Yao Xiao recently earned his undergraduate degree in mathematics and computer science. He will be pursuing a Master’s degree in Computational Science and Engineering at Harvard SEAS. Yao joined the scikit-learn team in February 2024.

  1. Tell us about yourself.

    My name is Yao Xiao and I live in Shanghai, China. At the time of interview I have just got my Bachelor’s degree in Honors Mathematics and Computer Science at NYU Shanghai, and I’m going to pursue a Master’s degree in Computational Science and Engineering at Harvard SEAS. My current research interests are in networks and systems (e.g. sys4ml and ml4sys), but this may change in the future.

  2. How did you first become involved in open source and scikit-learn?

    In my junior year I took a course at NYU Courant called Open Source Software Development where we needed to make contributions to an open source software as our final project - and I chose scikit-learn.

  3. We would love to learn of your open source journey.

    I was lucky to get involved in a pretty easy meta-issue when I first started contributing to scikit-learn. I made quite a few PRs towards that issue, familiarizing myself with the coding standards, contributing workflow etc., and during which I gradually explored the codebase and learned a lot from maintainers how to write better code. After that meta-issue was completed, I decided to continue contributing since I enjoyed the experience, and I started looking through the open issues, tried reproducing and investigating them, then opened PRs for those that I was able to solve. It is the process of familiarizing with more parts of the codebase, being able to make more PRs, so on and so forth. While contributing to scikit-learn, sometimes there are also issues to solve upstream, so I also had opportunities to contribute to projects like pandas and pydata-sphinx-theme. Up till today I’m still far from familiar with the entire scikit-learn project, but I will definitely continue the amazing open-source journey.

  4. To which OSS projects and communities do you contribute?
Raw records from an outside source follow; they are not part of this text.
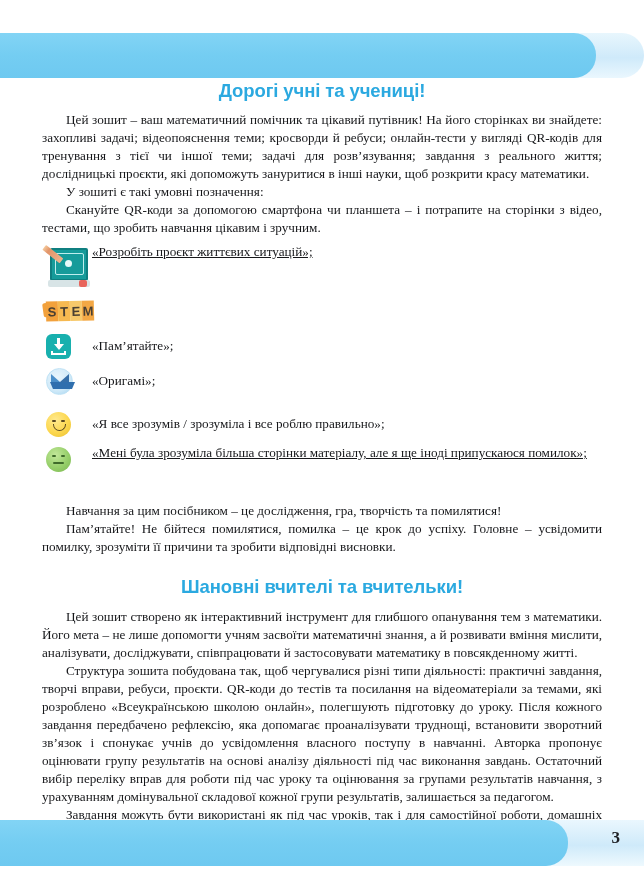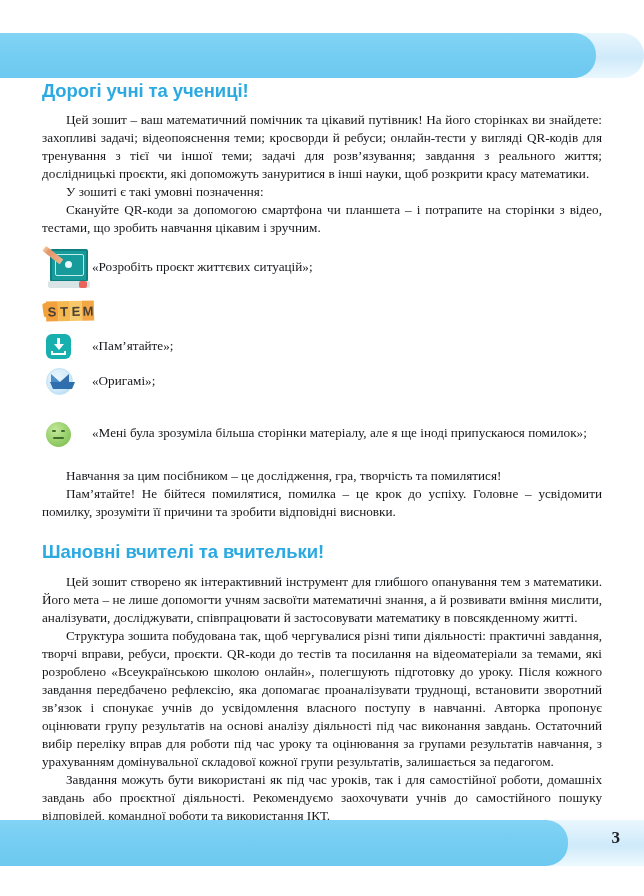"Дорогі учні та учениці!" h1.section-title { text-align: left -> center }
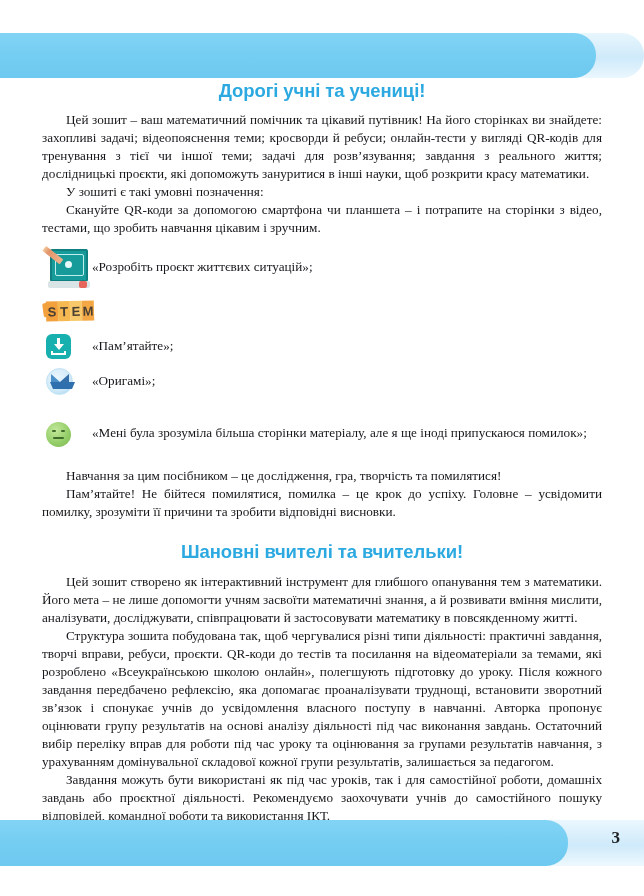"«Розробіть проєкт життєвих ситуацій»;" .legend-row.tall { align-items: center -> flex-start; text-decoration: none -> underline }
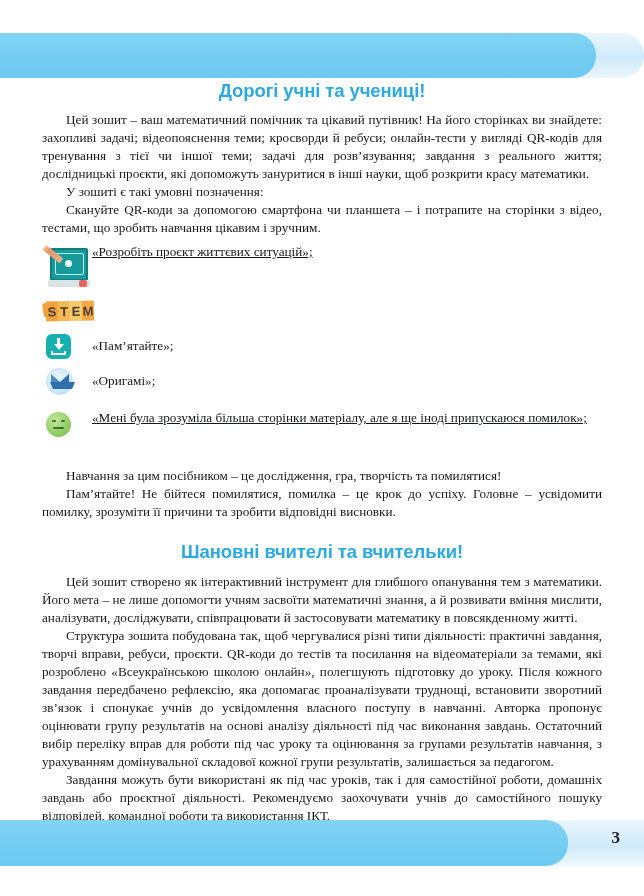"«Я все зрозумів / зрозуміла" div.legend-row { html: none -> <div> <div> <div> <div></div> <div></div> <div></div> </div> </div> <div>«Я все зрозумів / зрозуміла і все роблю правильно»;</div> </div> }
    I have contributed to scikit-learn, pandas, pydata-sphinx-theme, sphinx-gallery. I’m also writing some small softwares that I decide to make open source.

  5. What do you find alluring about OSS?

    It is amazing to feel that my code is being used by so many people all around the world through contributing to open source projects. Well it might be inappropriate to say “my code”, but I do feel like making some actual contributions to the community instead of just writing code for myself. Also OSS makes me care about code quality and so on instead of merely making things “work”, which is very important for programmers but not really taught in school.

  6. What pain points do you observe in community-led OSS?

    Collaboration can lead to better code but also slows down the development process. Especially when there are not enough reviewers around, issues and PRs can easily get stale or forgotten. But I would say it’s more like a tradeoff rather than a pain point.

  7. If we discuss how far OS has evolved in 10 years, what would you like to see happen?

    I couldn’t say about the past 10 years since I’ve only been involved for about one and a half years, but regarding the scientific Python ecosystem I would like to see better coordination across projects (which is already happening). For instance a common interface for array libraries and dataframe libraries would allow downstream dependents to easily provide more flexible support for different input/output types, etc. And as a Chinese I would also hope that open source can thrive in my country some day as well.

  8. What are your favorite resources, books, courses, conferences, etc?

    As for physical books I would recommend The Pragmatic Programmer by Andy Hunt and Dave Thomas, and Refactoring: Improving the Design of Existing Code by Martin Fowler and Kent Back. As for courses I like MIT’s The Missing Semester of Your CS Education. In particular about learning Python, The Python Tutorial in the official Python documentation is good enough for me. By the way I want to mention that documentations of most languages and popular packages are very nice and they are the best place to learn the most up-to-date information.

  9. What are your hobbies, outside of work and open source?

    I would say my largest hobby is programming (not for school, not for work, just for fun). I’ve recently been fascinated with Tauri and wrote a lot of small desktop applications for myself in my spare time. Apart from this I also love playing the piano and I’m an anime lover, so I often listen to or play piano versions of anime theme songs (mostly arranged by Animenz).